The current outbreak of the 2019 novel coronavirus (2019-nCoV) is yet another example of the importance of infections at the animal–human interface, and the concerns that arise from the emergence of a newly identified organism as it spreads through human populations and across national and international borders.
At the beginning of an outbreak such as this, readily available information is important to begin the assessment necessary to understand the risks and begin outbreak containment activities. This information includes initial reports from the outbreak site and from laboratories supporting the initial investigation, and information obtained from previous outbreaks with similar organisms.
But what is not known is of equal importance. Information is required that will help refine the risk assessment as the outbreak continues and ensure that patients are managed in the best possible way. This information includes routes of transmission and transmissibility, the natural history of infection in humans, the populations at risk, the successful clinical practices that are being used to manage patients, the laboratory information needed to diagnose patients, and the genetic sequence information used to assess viral stability. Much of this information is emerging in real time, challenging our understandings and nonetheless refining our responses.
The two Articles that have been published in The Lancet provide some of this information: the study by Jasper Fuk-Woo Chan and colleagues1 of a family cluster of six people who returned to their homes in Shenzhen, Guangdong province, a coastal area of south China bordering Hong Kong, with infection after having travelled to Wuhan, Hubei province, China; and the study by Chaolin Huang and colleagues2 of 41 people confirmed to have infection and admitted to hospital in Wuhan, where the outbreak is thought to have begun. These early but important Articles include contact information and estimates of incubation periods, the ages of those who are infected and their clinical manifestations, laboratory and radiological information, and information about the contacts that led to their infection.

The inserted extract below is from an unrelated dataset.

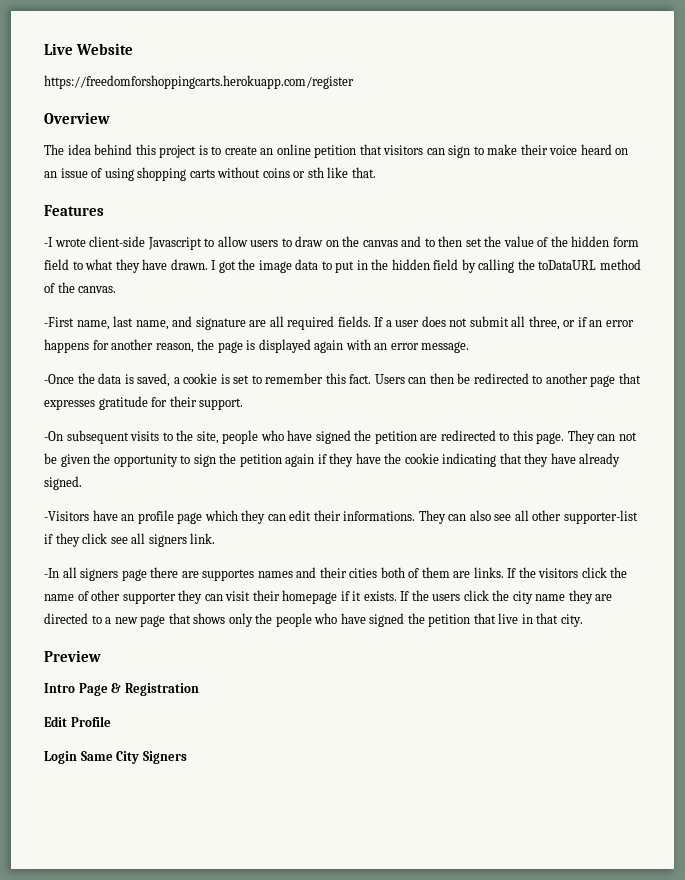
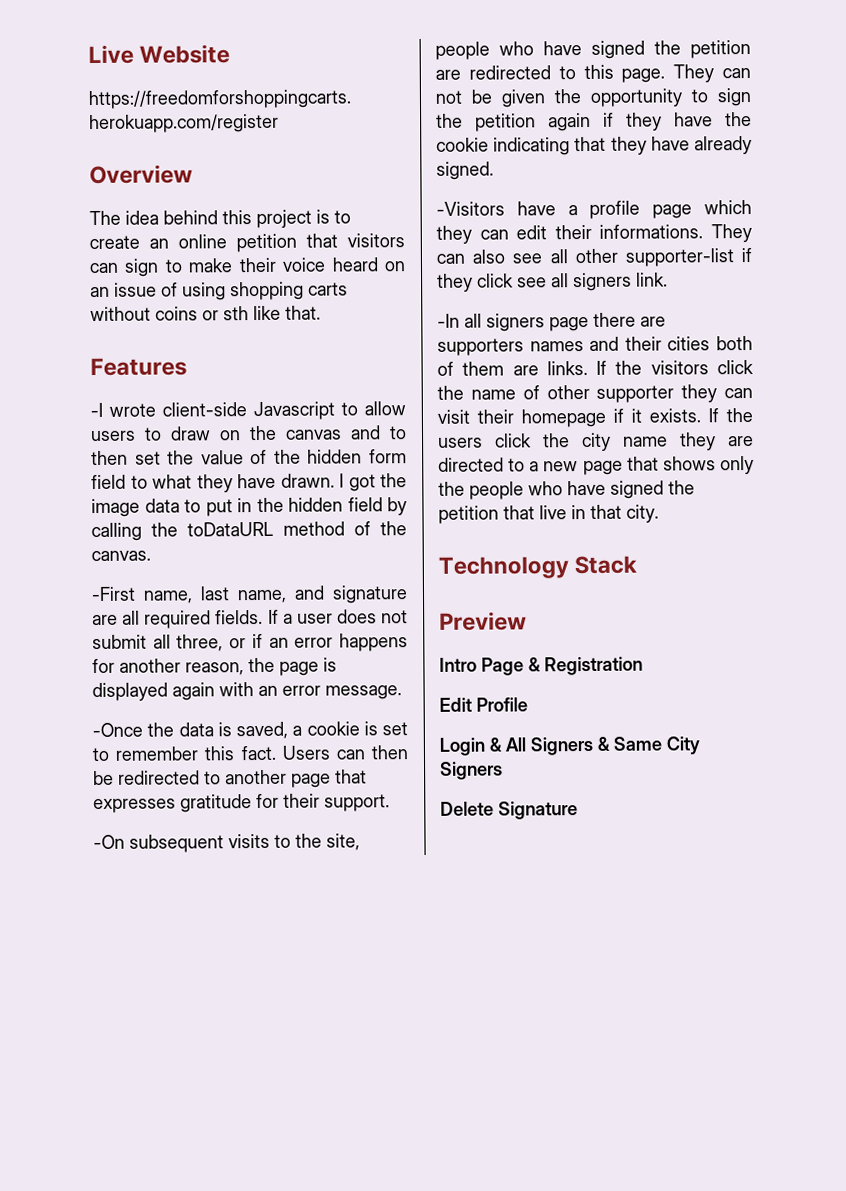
[121,514,135,521] an -> [567,205,578,216] a
[202,569,255,581] supportes -> [437,338,524,356] supporters
(583, 620) none -> [438,555,638,579] // Technology Stack
(77, 757) none -> [489,736,610,756] & All Signers &
(187, 757) none -> [440,801,578,820] // Delete Signature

The picture these two manuscripts paint is of a disease with a 3–6 day incubation period and insidious onset with fever, cough, and myalgia—with or without diarrhoea or shortness of breath, or both. Laboratory findings include leucopenia, and radiological findings of bilateral ground-glass opacities.1, 2 Some patients have mild disease, but older patients (aged >60 years) progress to severe acute respiratory distress syndrome, and a need for intubation and intensive care. And some infections terminate in death, but a case-fatality rate cannot be determined.
These Articles also confirm that many patients had contact with the market that is the suspected point source of infection,2 while others did not but did have had contact with patients in their family cluster or elsewhere.1 Although these reports confirm person-to-person transmission, the means of transmission and the transmissibility cannot be hypothesised from the information published.
Rapid peer review and publication online permits the authors to claim credit, important for their academic standing, while at the same time provides peer-reviewed information urgently needed to continue to refine the risk assessment. Such rapidly shared scientific information can be used to provide real-time guidance for epidemiologists working to contain the outbreak, clinicians managing patients, and modellers helping to understand potential future directions and the possible effectiveness of various interventions.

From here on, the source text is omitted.